I try to follow portion size advice like a portion of cheese should be the size of a matchbox and a portion of protein the size of a deck of cards. Here's a pretty interesting link

It states that:
"A fist or cupped hand = 1 cup
For example:
1 serving = 1/2 cup cereal, cooked pasta, or rice
OR 1 cup of raw, leafy green vegetables
OR 1/2 cup of chopped fruits or vegetables
A thumb = 1 ounce of cheese
Handful = 1-2 ounces of snack food
Remember, 1 handful = 1 ounce of nuts and small candies.
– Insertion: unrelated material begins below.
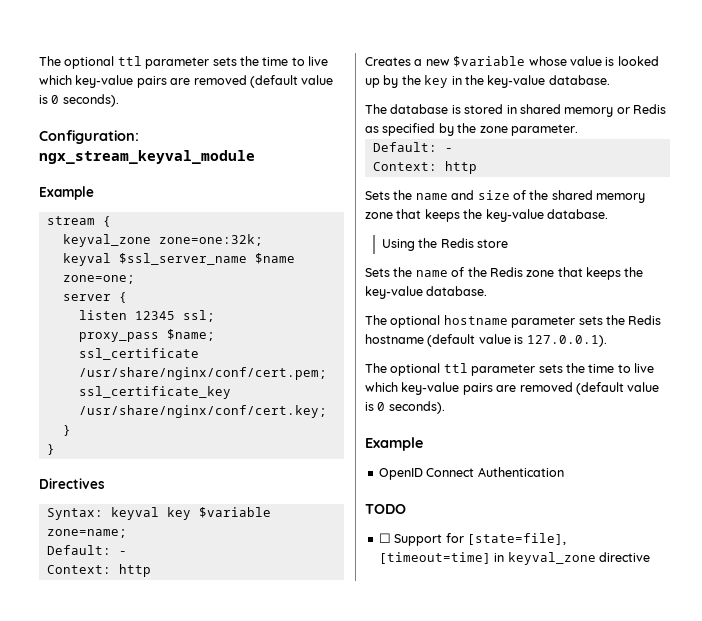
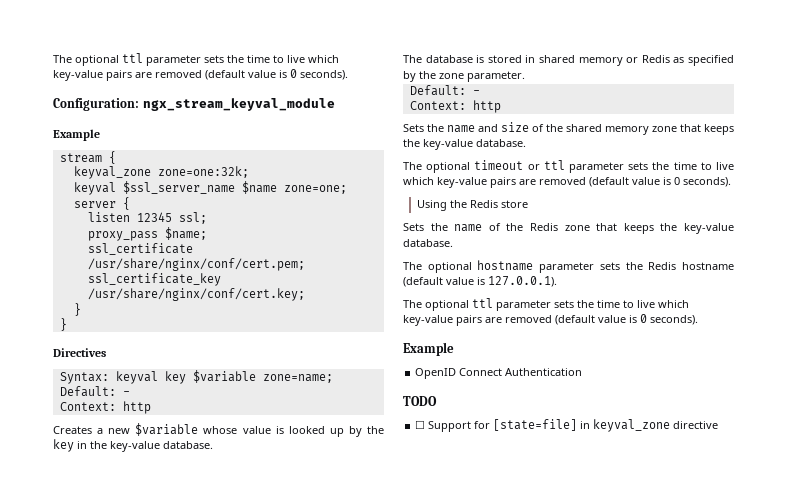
+ The optional timeout or ttl parameter sets the time to live which key-value pairs are removed (default value is 0 seconds).
- ☐ Support for [state=file], [timeout=time] in keyval_zone directive
+ ☐ Support for [state=file] in keyval_zone directive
For chips and pretzels, 2 handfuls = 1 ounce
Palm = 3 ounces of meat
Thumb Tip = 1 teaspoon

Keep high fat foods like mayonnaise to a minimum by measuring the serving with your thumb. One teaspoon is equal to the end of your thumb, from the knuckle up. Three teaspoons equals one tablespoon.
1 tennis ball = 1 serving of fruit
Healthy diets should include 2-4 servings of fruit each day. "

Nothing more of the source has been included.